I took a shot of my chorizo muffin at Starbucks, in a room with low light. With the flash, the harsh shadows made my snack look singularly unappetizing, and even without the flash, the yellow pallor did the muffin no favors.
Kristensen rearranged the food on the table a bit, to get a better-composed shot. She recommended making sure the objects in the background are not in the picture. She also got rid of the paper bag that was doubling as a plate.
Here, given that the light was low, she raised the ISO to 1250. She also lowered the f-stop to 2.2, but that caused the Starbucks cup to be out of focus. If you want the entire meal to be sharp, then select a higher f-stop, but you’ll need to keep the shutter open longer. Because this is a still-life photo, it’s wise to use a tripod or stable platform where you can rest your camera.
The result: It may be a chorizo muffin, but it's a good-looking chorizo muffin.
Mistake No. 6: Being afraid of blur in action shots.
In Central Park, I took photos of bikers as they whizzed by, but my pictures don't really show that movement; the bikers are static, with little impression of how fast they are going.
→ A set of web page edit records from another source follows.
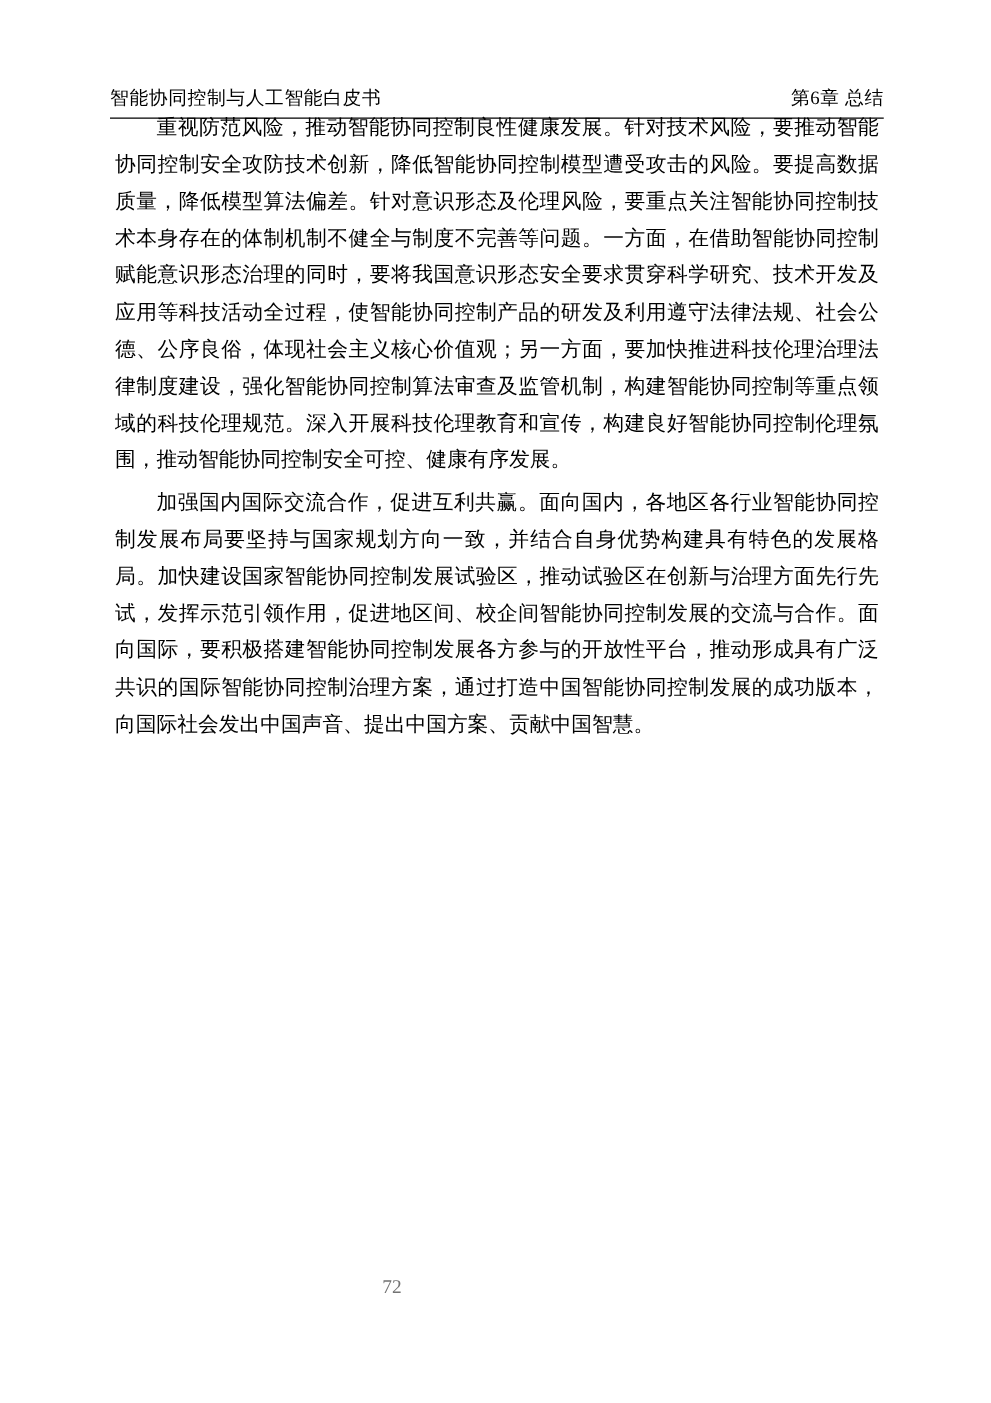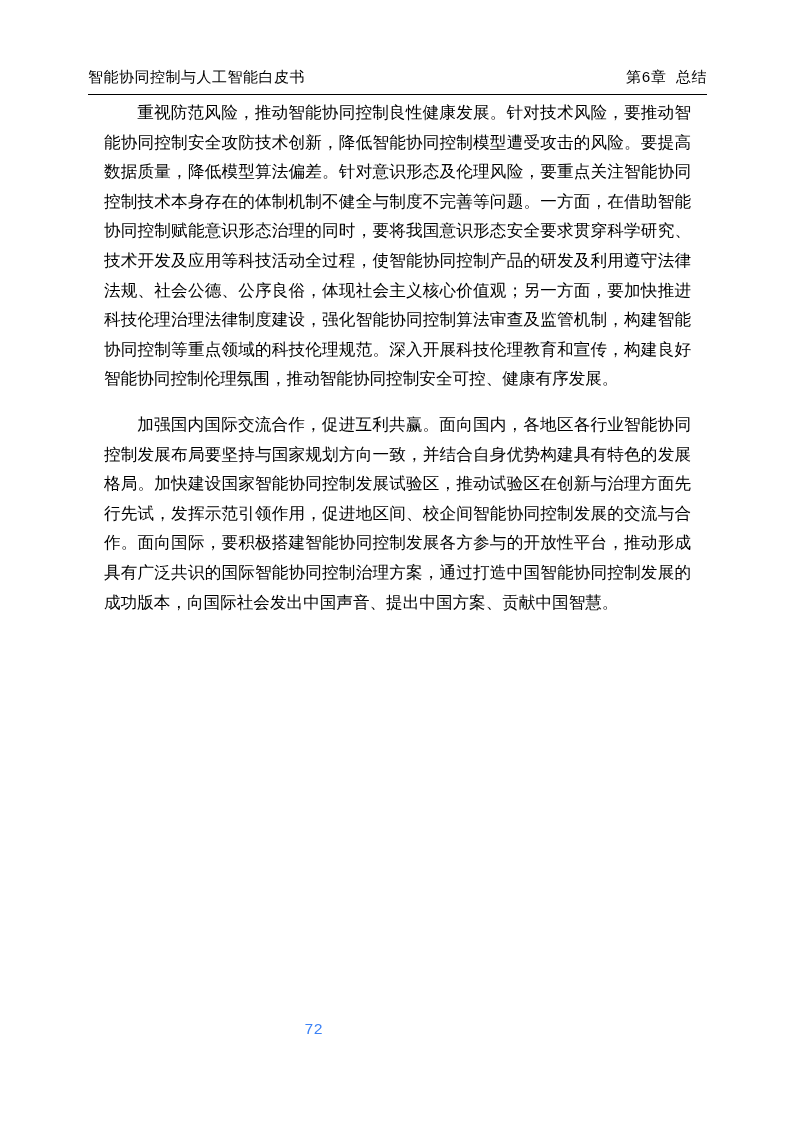"智能协同控制与人工智能白皮书" .page { font-family: Liberation Mono, monospace -> Liberation Serif, serif }
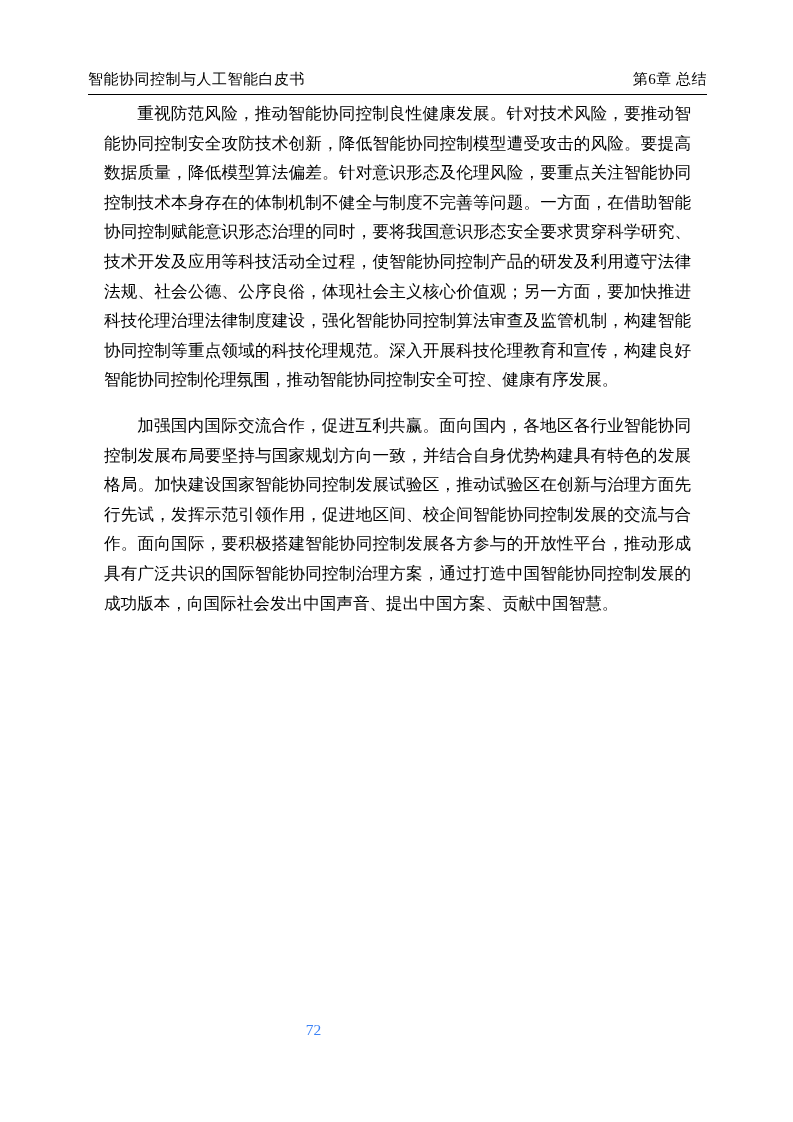"重视防范风险，推动智能协同控制良性健康发展。针对技术风险，要推动智能协同控制安全" .doc-body p { margin: 16px -> 4px }
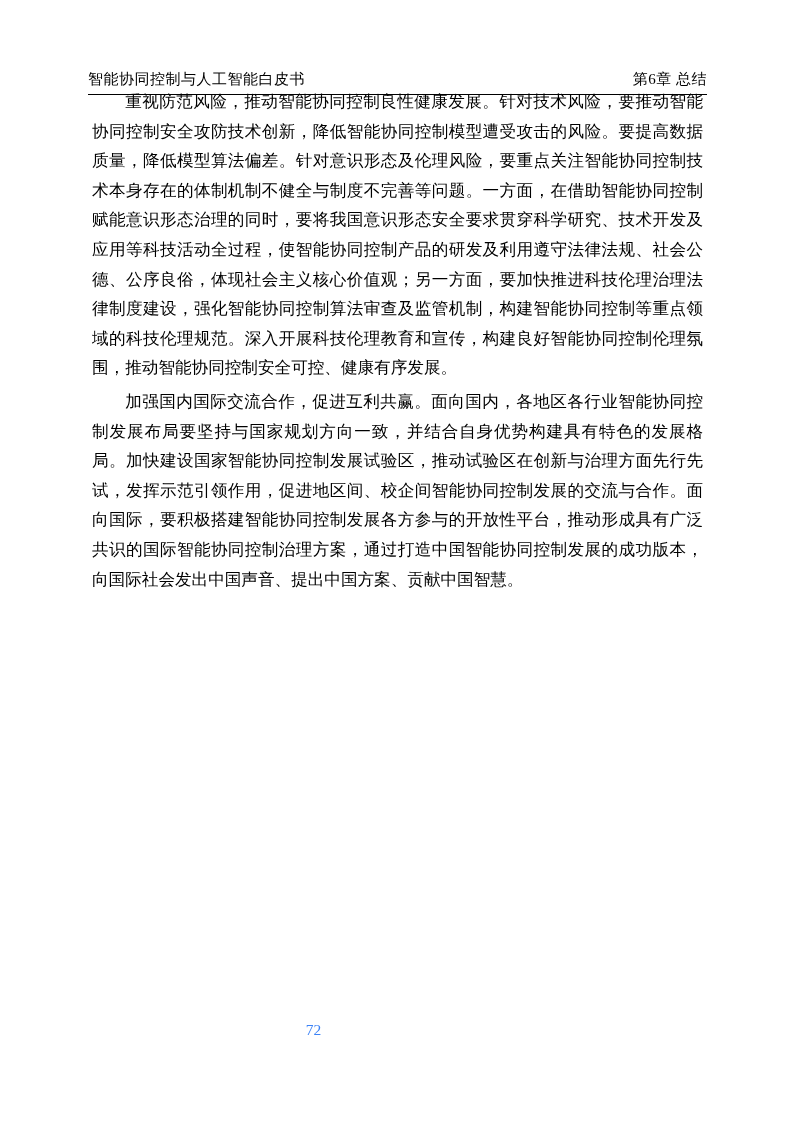"72" .page-footer { color: #3b82f6 -> #737373 }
That was because my camera, left to itself, didn’t focus on any one thing.
"If you follow the subject, the background might blur, but that gives a sense of movement," Kristensen said. A small f-number allows for a faster shutter speed, and also keeps the attention on the moving biker because the other stuff is out of focus, she said. Sports photographers do this routinely, using long lenses to zoom in on a single player and letting the background blur. Another technique is to use a slower shutter speed and physically move the camera as the subject passes by.
Mistake No. 7: Relying on auto mode for dark interior shots.
Odds are, if you’re traveling to a tourist destination with a famous cathedral, you’ll want a good picture of a stained-glass window or the inside of the building. This is where using the camera's manual settings can be important, because oftentimes, the automatic settings will leave the flash on.
But as you can see from the shot I took of the window in St. Patrick's Cathedral, those automatic settings will not help. "It's dim because the flash won't reach that far," so the result is a dark picture, Kristensen said. The same thing happened when I shot the nave with the flash on. "The focus looks like it's on the [pews] in front," she said.
Here’s what Kristensen suggested. First, turn off the flash. Then, turn up the ISO and lower the f-stop, and let the light come in. Block out secondary lights from the frame. Keep exposures short, to minimize the shake. (Use a stationary object to steady your shot if the exposure time gets to more than about 1/40 of a second.)
Mistake No. 8: Fearing the abstract
Farmers markets present a lot of great photo opportunities. However, Kristensen said there are a couple of problems with the way I approached the pictures of the apples in one case, and the radishes in the other.
"Pick one fruit to be the center of the photo," she said. "Go a bit more abstract." She also moved the green apple around a bit to show its best side — again, "posing" a photo. On the radishes, she got closer in, and made use of the colors and patterns for a less literal view.
Mistake No. 9: Letting your selfies go to the dark side.
Selfies are one type of shot where the smartphone outshines the DSLR. My selfie is pretty clear and was relatively easy to do. Still, you should beware of background objects "growing" out of your head, and think about the light source.
If you are backlit (for instance, if a window or the sun is behind you), faces may appear to be in darkness. Or, the flash might come on, creating harsh shadows. “In terms of the most flattering light, face towards your light source as directly as possible,” she said.